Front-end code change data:
□ □ □
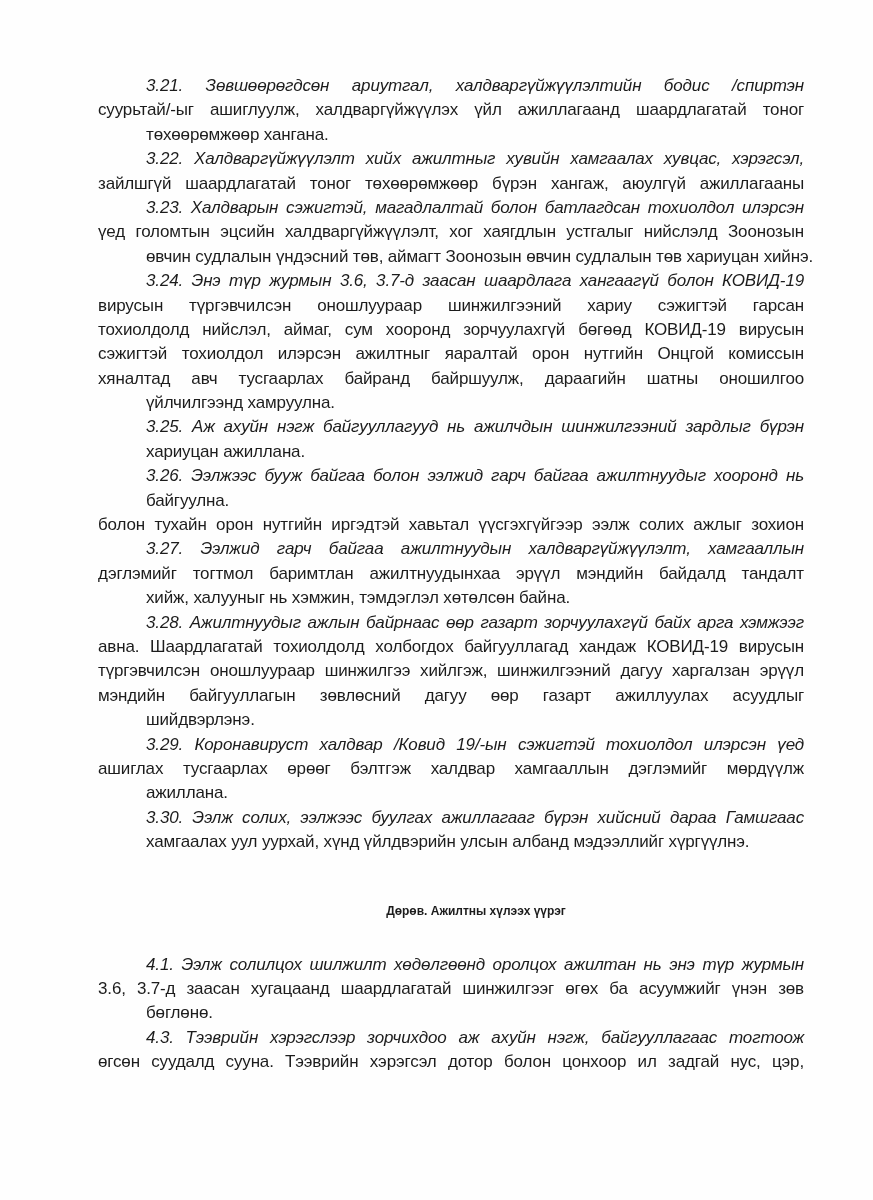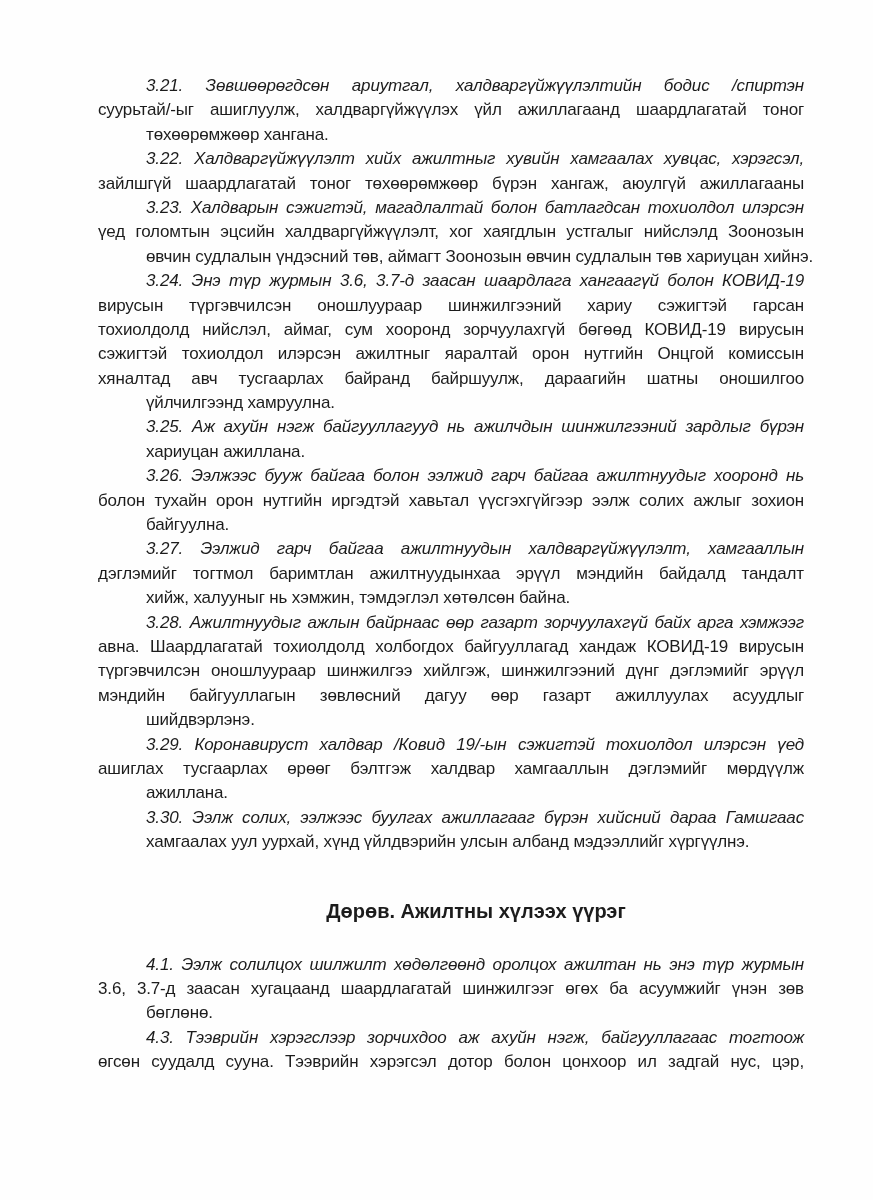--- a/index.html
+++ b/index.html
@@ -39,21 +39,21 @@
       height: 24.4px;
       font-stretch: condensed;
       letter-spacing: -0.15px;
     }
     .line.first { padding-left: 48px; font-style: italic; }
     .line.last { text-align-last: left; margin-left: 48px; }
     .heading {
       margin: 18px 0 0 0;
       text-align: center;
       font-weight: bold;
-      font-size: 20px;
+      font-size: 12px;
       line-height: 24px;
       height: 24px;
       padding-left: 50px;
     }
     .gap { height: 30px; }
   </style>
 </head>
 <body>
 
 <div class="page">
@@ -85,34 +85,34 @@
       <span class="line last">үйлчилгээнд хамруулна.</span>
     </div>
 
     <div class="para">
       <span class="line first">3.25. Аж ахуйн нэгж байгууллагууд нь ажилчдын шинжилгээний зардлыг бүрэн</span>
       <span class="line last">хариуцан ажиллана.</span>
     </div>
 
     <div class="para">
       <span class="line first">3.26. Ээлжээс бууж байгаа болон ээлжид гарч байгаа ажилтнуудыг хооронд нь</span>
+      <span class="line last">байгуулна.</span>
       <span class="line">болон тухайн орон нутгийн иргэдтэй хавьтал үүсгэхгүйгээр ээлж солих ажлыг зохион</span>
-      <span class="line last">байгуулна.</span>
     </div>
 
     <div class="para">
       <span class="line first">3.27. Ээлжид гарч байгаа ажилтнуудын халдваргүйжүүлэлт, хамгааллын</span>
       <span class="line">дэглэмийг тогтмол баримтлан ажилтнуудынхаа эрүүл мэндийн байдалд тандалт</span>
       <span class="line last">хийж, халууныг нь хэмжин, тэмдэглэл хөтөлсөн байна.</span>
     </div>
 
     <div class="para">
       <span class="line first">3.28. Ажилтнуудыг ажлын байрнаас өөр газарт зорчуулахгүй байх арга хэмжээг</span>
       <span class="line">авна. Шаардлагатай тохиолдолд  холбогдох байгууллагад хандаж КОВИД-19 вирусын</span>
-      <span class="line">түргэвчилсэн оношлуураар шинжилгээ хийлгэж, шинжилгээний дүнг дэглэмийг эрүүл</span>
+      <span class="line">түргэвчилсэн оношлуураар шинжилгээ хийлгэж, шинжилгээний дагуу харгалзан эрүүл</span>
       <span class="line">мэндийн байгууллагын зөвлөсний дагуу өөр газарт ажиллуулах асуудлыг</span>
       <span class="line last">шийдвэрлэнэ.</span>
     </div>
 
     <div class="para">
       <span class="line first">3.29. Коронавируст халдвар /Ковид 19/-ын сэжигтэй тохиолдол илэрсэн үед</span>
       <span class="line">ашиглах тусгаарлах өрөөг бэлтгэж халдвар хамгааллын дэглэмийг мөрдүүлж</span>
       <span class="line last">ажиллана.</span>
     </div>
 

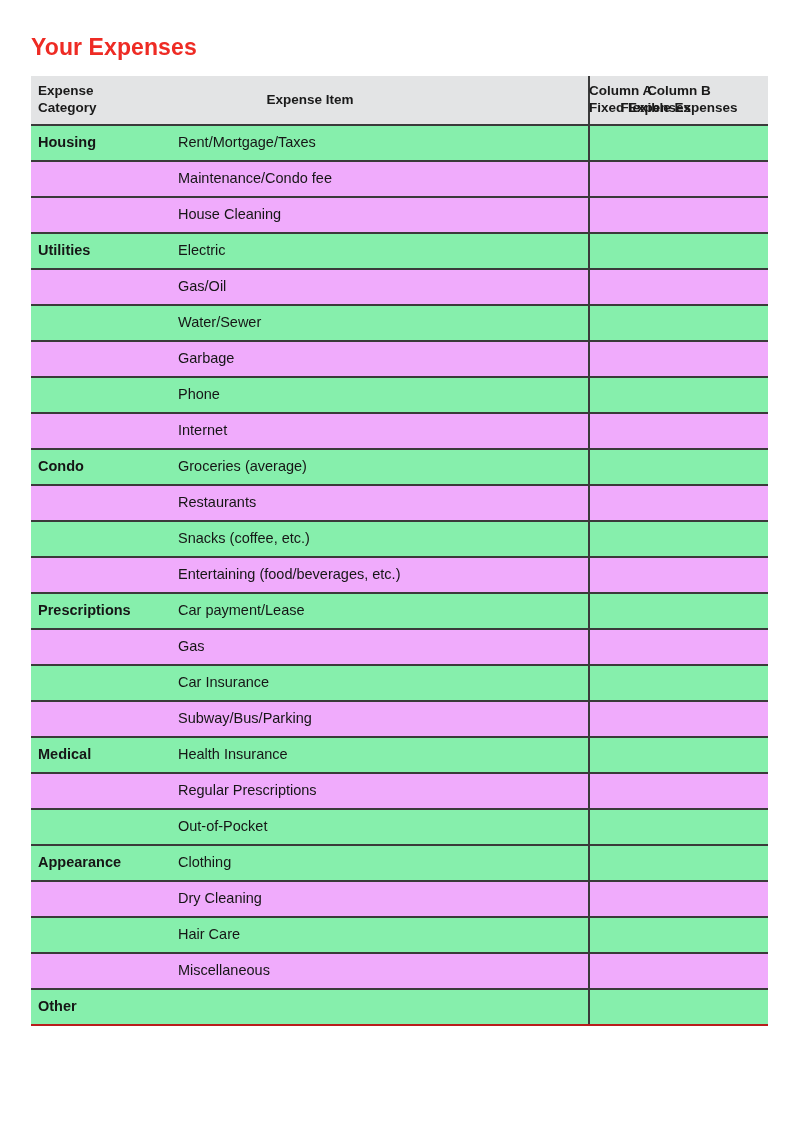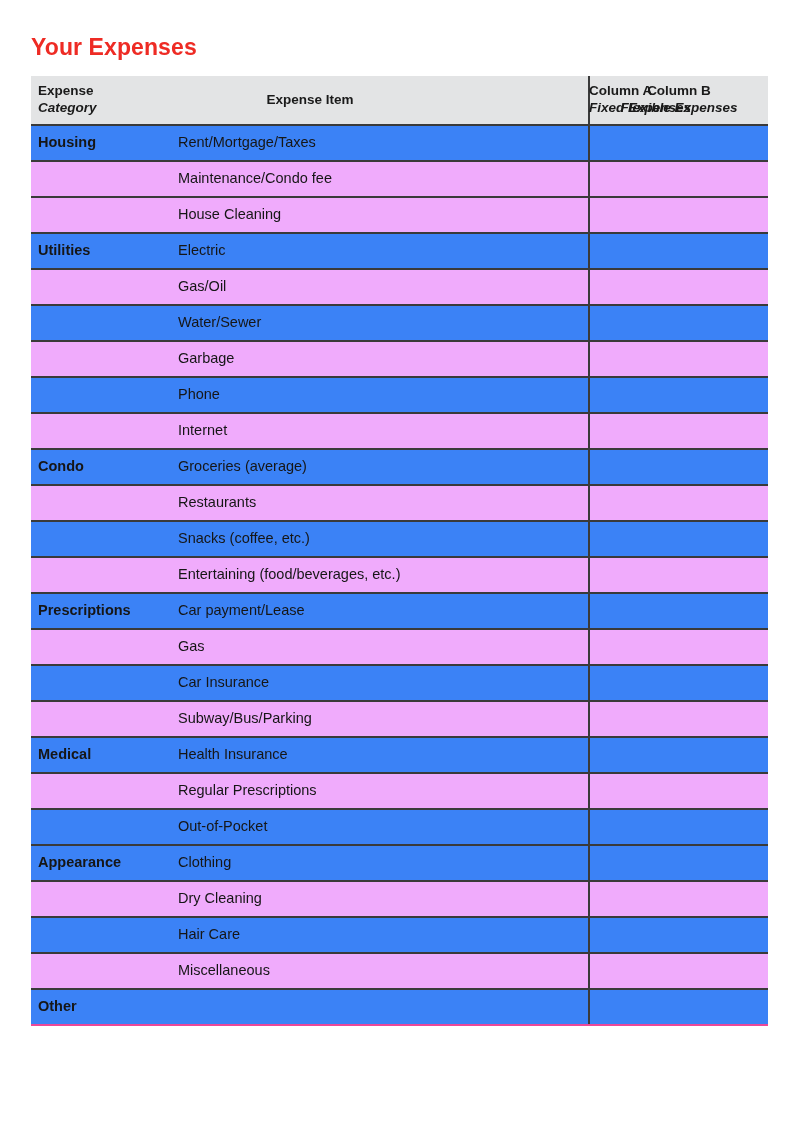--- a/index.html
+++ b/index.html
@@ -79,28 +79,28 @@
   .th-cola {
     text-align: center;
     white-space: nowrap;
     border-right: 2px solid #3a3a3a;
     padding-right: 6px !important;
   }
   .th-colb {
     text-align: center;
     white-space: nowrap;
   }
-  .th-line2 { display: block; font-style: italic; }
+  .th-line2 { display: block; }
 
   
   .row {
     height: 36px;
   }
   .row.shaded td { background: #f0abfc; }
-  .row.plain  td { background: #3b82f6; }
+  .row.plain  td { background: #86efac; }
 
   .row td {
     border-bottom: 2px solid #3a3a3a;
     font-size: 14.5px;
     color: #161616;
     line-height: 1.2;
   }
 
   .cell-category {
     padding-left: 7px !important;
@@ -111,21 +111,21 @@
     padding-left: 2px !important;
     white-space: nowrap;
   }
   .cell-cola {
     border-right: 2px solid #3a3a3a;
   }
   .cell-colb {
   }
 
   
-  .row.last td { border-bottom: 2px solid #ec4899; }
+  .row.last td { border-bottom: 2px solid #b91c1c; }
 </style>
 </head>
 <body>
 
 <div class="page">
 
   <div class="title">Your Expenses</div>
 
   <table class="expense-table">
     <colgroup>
□ □ □
Reproduce all lines from the records above that include the word "байгуулна".

SOLVED PROBLEM:
+      <span class="line last">байгуулна.</span>
-      <span class="line last">байгуулна.</span>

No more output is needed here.